Клодет Сорель — страница 3 из 43

— А пусть расскажет, как он в Китае вместе с беляками оказался! — неожиданно злобно выкрикнул кто-то.

Мужчина с васильковыми петлицами встал, оправил гимнастерку.

— В Китай я бежал, спасаясь от расстрела.

— А почему в Китай-то? Не мог бежать к нашим?

— Не мог.

— Почему?

Мячин-Стоянович помолчал и быстро заговорил:

— Можно подумать, что для присутствующих это какая-то тайна. Бежать к своим я не мог, потому что белогвардейская контрразведка выпустила за моей подписью воззвание к красноармейцам с призывом переходить на сторону Комуча[3].

— Что такое «Комуч»? — шепотом спросил Кузин у коллеги. На них обернулись.

— Комитет учредительного собрания, эсеры и меньшевики. Потом расскажу! — так же шепотом ответил Финкельштейн.

«Беляки, в общем», — понял Кузин.

— А ты такое воззвание не подписывал? — язвительно спросил бритый.

Стоянович задумался, нервно потеребил край скатерти.

— Подписывал, — неохотно признал он и торопливо продолжил. — Но это было частью задуманного плана.

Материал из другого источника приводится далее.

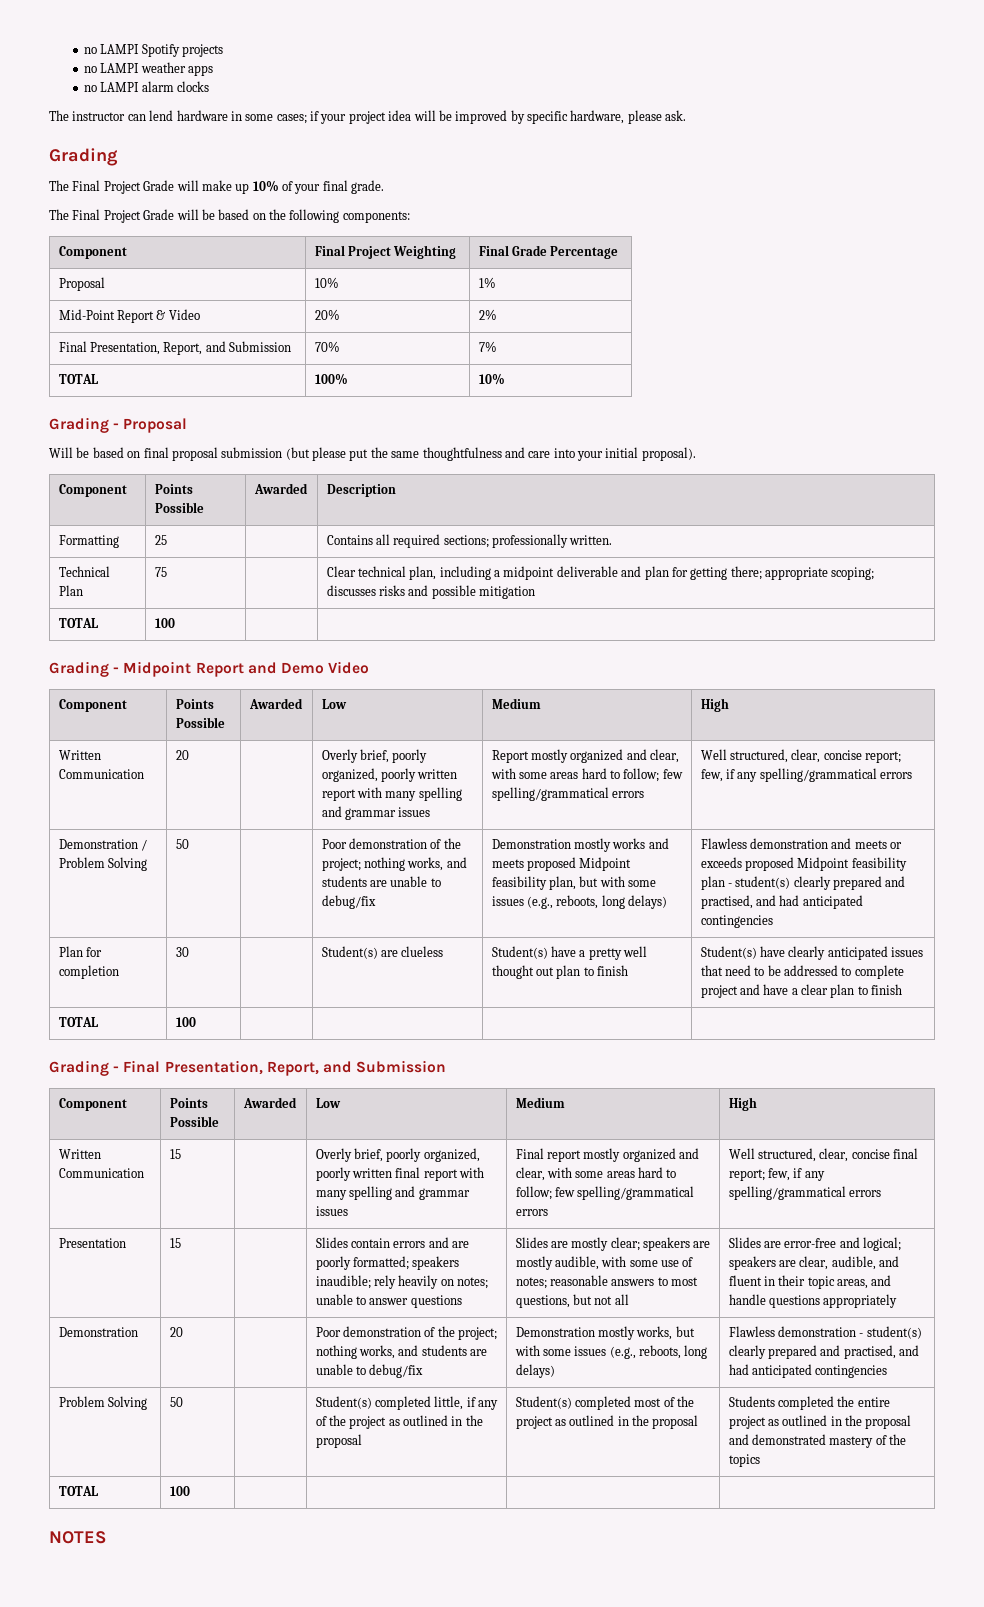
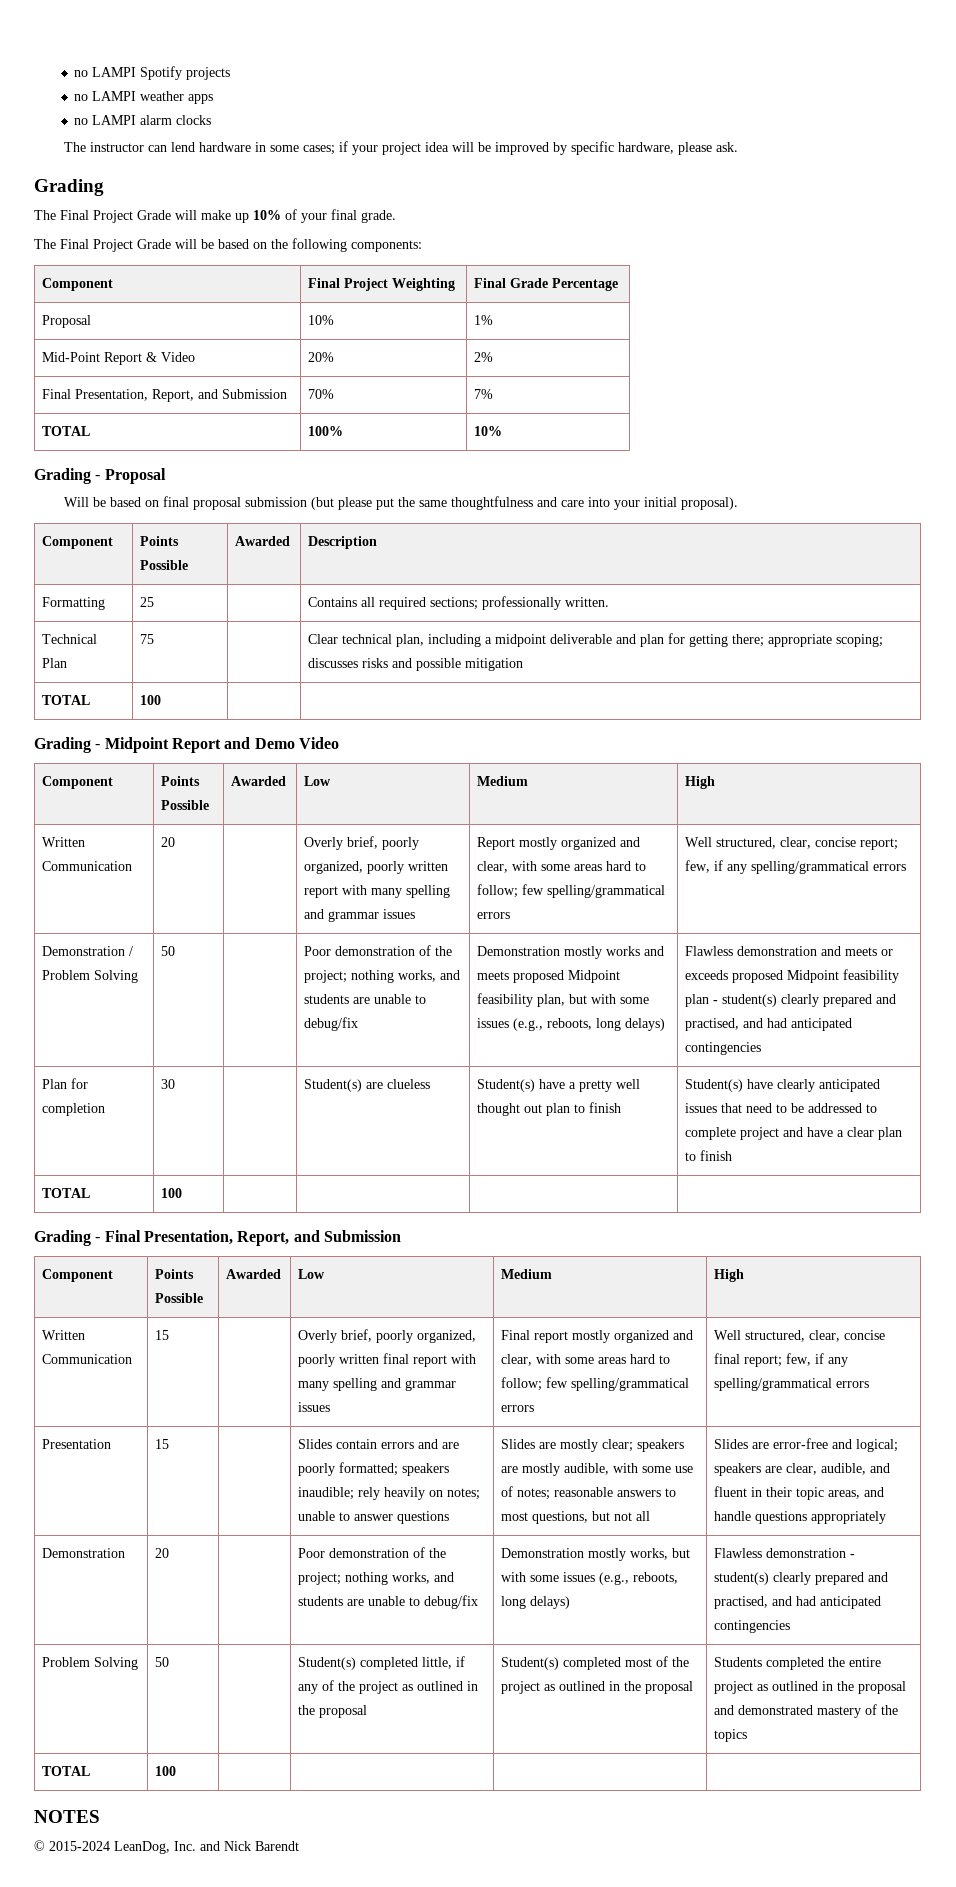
+ © 2015-2024 LeanDog, Inc. and Nick Barendt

— Да какого там плана! — махнул рукой вопрошавший. — Сказал бы прямо: проявил трусость и предательство и перешел на сторону белых…

— Стоп! — воскликнул «гулаговец». — Никакого предательства не было! Была остроумная разработка, которую мы придумали с Андреем…

— С каким Андреем?

— Со Свердловым. У Якова еще с подпольной работы была кличка «товарищ Андрей». Так вот, я должен был завоевать доверие эсеров, пробраться в Комуч и вести там подрывную работу.

— А на хрена ж ты при этом воззвание-то к красноармейцам писал? — не унимался вопрошавший.

— А что бы ты на моем месте сделал? — в свою очередь резко поинтересовался Стоянович. — Перед тобой стоит выбор: или тебя расстреляют как провокатора — и ты провалишь все дело, или ты жертвуешь во имя революции своим добрым именем и спокойно ведешь подпольную работу. А я ее вести умею, вы знаете.

Один из сидящих кивнул: мол, знаем.

— Я, естественно, выбрал второе. Дело революции важнее личного.

— Ну да, — неожиданно съязвил бритый. — То-то ты сразу в Китай свалил!

— Да не сразу! — раздраженно ответил Стоянович. — Сразу! Они мне все равно не поверили. Арестовали, отправили в Челябинск и сдали белочехам. На расстрел.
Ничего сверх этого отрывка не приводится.